Focalisation excessive sur le contrôle

L’étude révèle aussi une tendance marquée des organisations à privilégier des mécanismes de contrôle interne — telles que des vérifications techniques, des audits ponctuels et une surveillance accrue — plutôt qu’à développer des structures de gouvernance intégrées. Cette focalisation technique renforce les capacités de supervision immédiate, mais ne favorise pas l’instauration d’une culture organisationnelle partagée autour de l’IA responsable.

Cette approche centrée sur le contrôle au détriment de l’engagement des métiers et des fonctions transverses (juridique, conformité, éthique) limite l’intégration de perspectives diversifiées et réduit la capacité des organisations à anticiper les impacts sociétaux, réglementaires et éthiques de l’IA agentique. L’engagement des parties prenantes, pourtant essentiel à une gouvernance responsable et durable, reste insuffisant dans les pratiques observées.

Le manque de connaissances freine l’adoption

Les lacunes de gouvernance et de connaissances identifiées freinent l’adoption efficace de l’IA agentique à plusieurs niveaux. D’une part, elles allongent les délais de mise en œuvre des initiatives, car les équipes doivent d’abord clarifier les responsabilités et acquérir des compétences spécifiques avant de déployer des solutions. D’autre part, elles exposent les organisations à des risques accrus en matière de conformité réglementaire, d’éthique et de sécurité, ces dimensions étant insuffisamment intégrées dans les stratégies actuelles.

En l’absence de structures de gouvernance adaptées, la capacité à aligner les projets d’IA avec les objectifs stratégiques et opérationnels de l’entreprise reste limitée, ce qui peut entraver les efforts de transformation numérique et réduire la confiance des parties prenantes internes et externes.
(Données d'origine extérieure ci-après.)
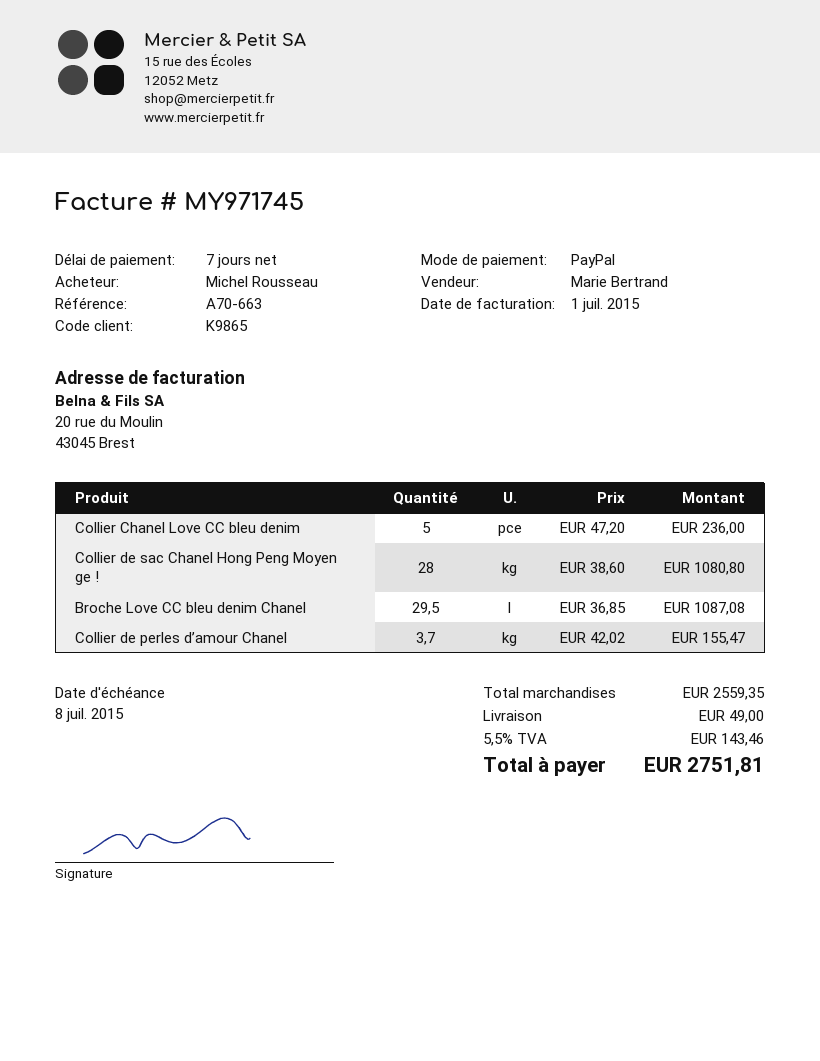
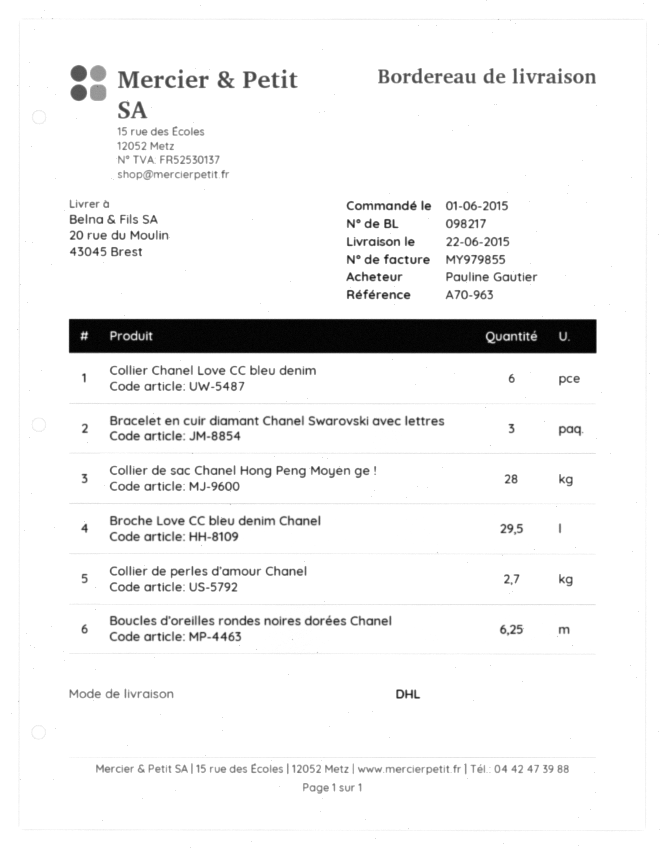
invoice number: MY971745 -> MY979855
reference: A70-663 -> A70-963
ordered by: Michel Rousseau -> Pauline Gautier
Collier Chanel Love CC bleu denim: 5 -> 6
Collier de perles d’amour Chanel: 3.7 -> 2.7
Bracelet en cuir diamant Chanel Swarovski avec lettres: none -> 3
Boucles d’oreilles rondes noires dorées Chanel: none -> 6.25

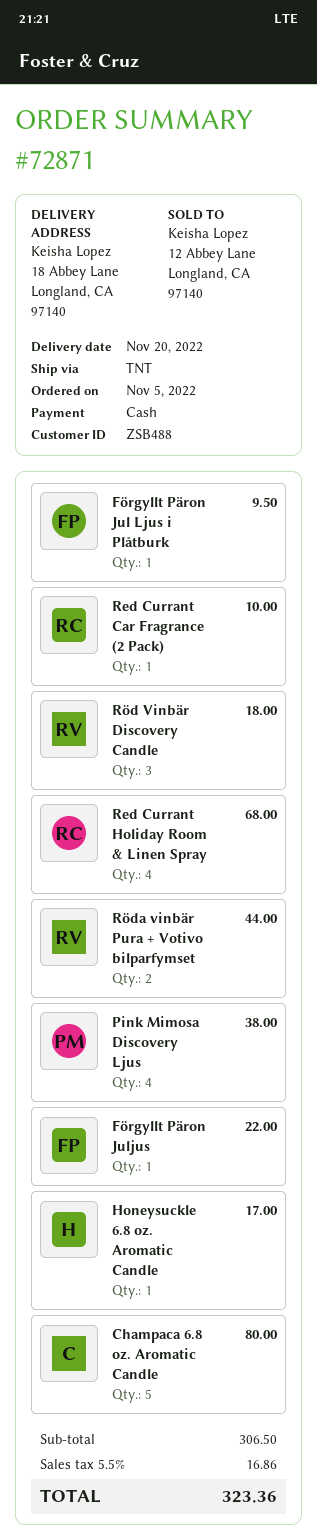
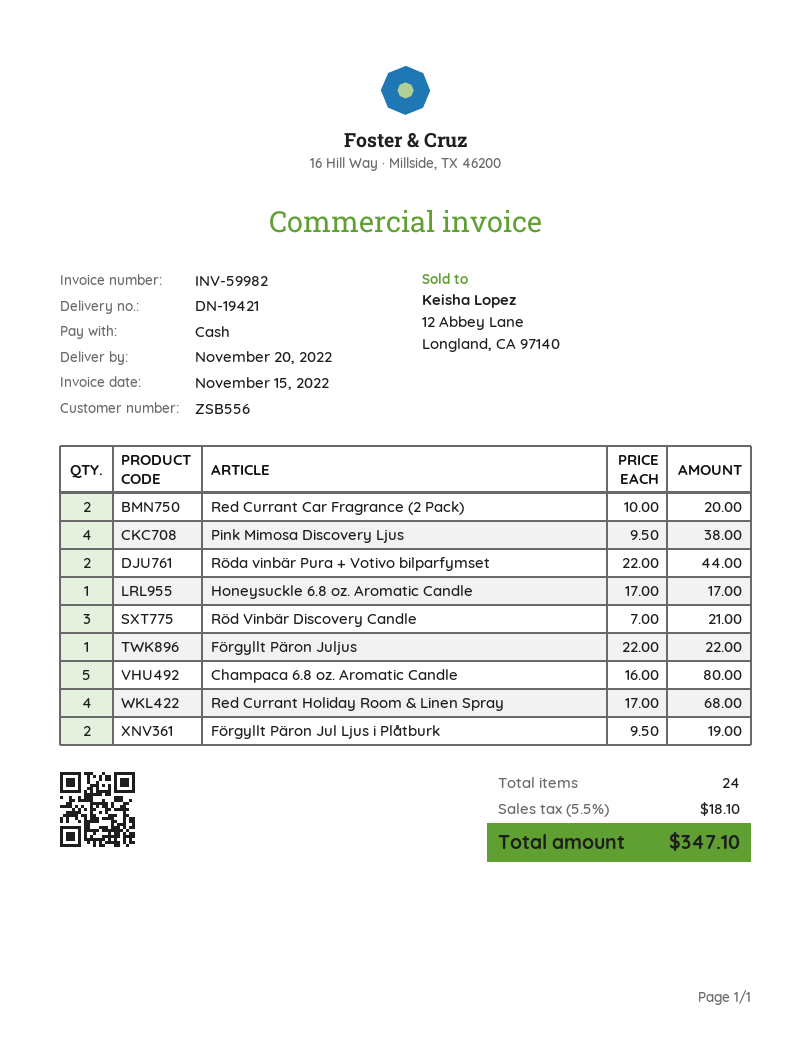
customer number: ZSB488 -> ZSB556
Förgyllt Päron Jul Ljus i Plåtburk: 1 for 9.50 -> 2 for 19.00
Red Currant Car Fragrance (2 Pack): 1 for 10.00 -> 2 for 20.00
Röd Vinbär Discovery Candle: 3 for 18.00 -> 3 for 21.00
tax: 5.5% = 16.86 -> 5.5% = 18.10
total: 323.36 -> 347.10

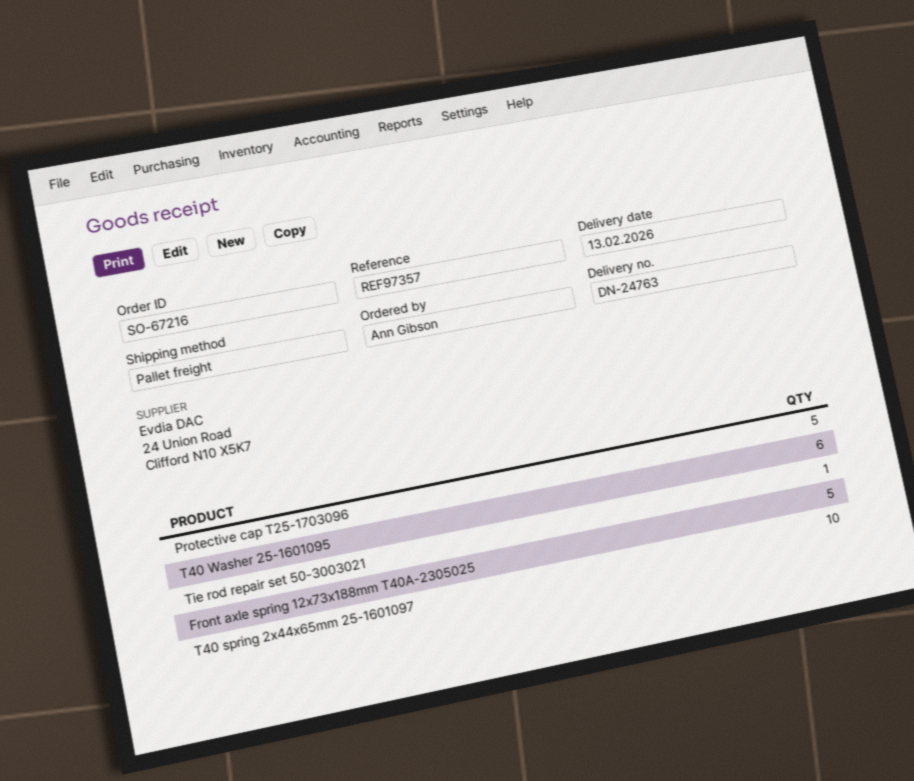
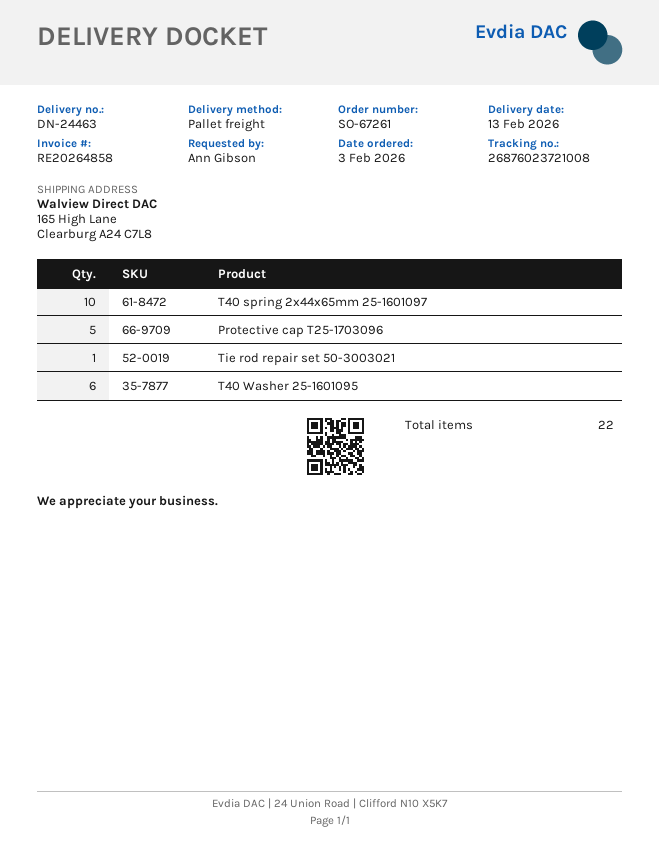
order number: SO-67216 -> SO-67261
delivery note number: DN-24763 -> DN-24463
Front axle spring 12x73x188mm T40A-2305025: 5 -> none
Vers une gouvernance améliorée des systèmes agentiques

Pour répondre à ces défis, l’étude suggère plusieurs axes d’amélioration. La première consiste à renforcer la formation et l’éducation des cadres responsables, afin de réduire les lacunes de connaissances sur les cadres normatifs et les bonnes pratiques de gouvernance. Cela inclut une sensibilisation aux principes éthiques, à la gestion des risques et aux standards internationaux applicables à l’IA.

La seconde priorité est d’élargir l’engagement des parties prenantes au sein des processus de conception et de déploiement des politiques d’IA responsable. En intégrant les perspectives des métiers, de la conformité, de la sécurité et des fonctions juridiques, les organisations peuvent mieux anticiper les enjeux globaux liés à l’IA agentique et construire des cadres de gouvernance plus inclusifs et cohérents.

Enfin, l’étude appelle à un équilibre plus stratégique entre les mécanismes de contrôle technique et les structures de gouvernance organisationnelle. Une telle démarche permettrait d’articuler des pratiques robustes de supervision avec une culture de responsabilité partagée, améliorant ainsi la résilience des organisations face aux risques émergents de l’IA agentique.

Cette recherche qualitative montre que les principaux obstacles à l’adoption efficace de l’IA agentique ne sont pas uniquement techniques, mais résident dans des déficits de gouvernance et de compréhension parmi les cadres dirigeants. Aborder ces gaps est essentiel pour structurer des stratégies d’adoption durable, favoriser une gouvernance responsable et, ultimement, permettre aux organisations de saisir pleinement le potentiel transformateur de ces technologies.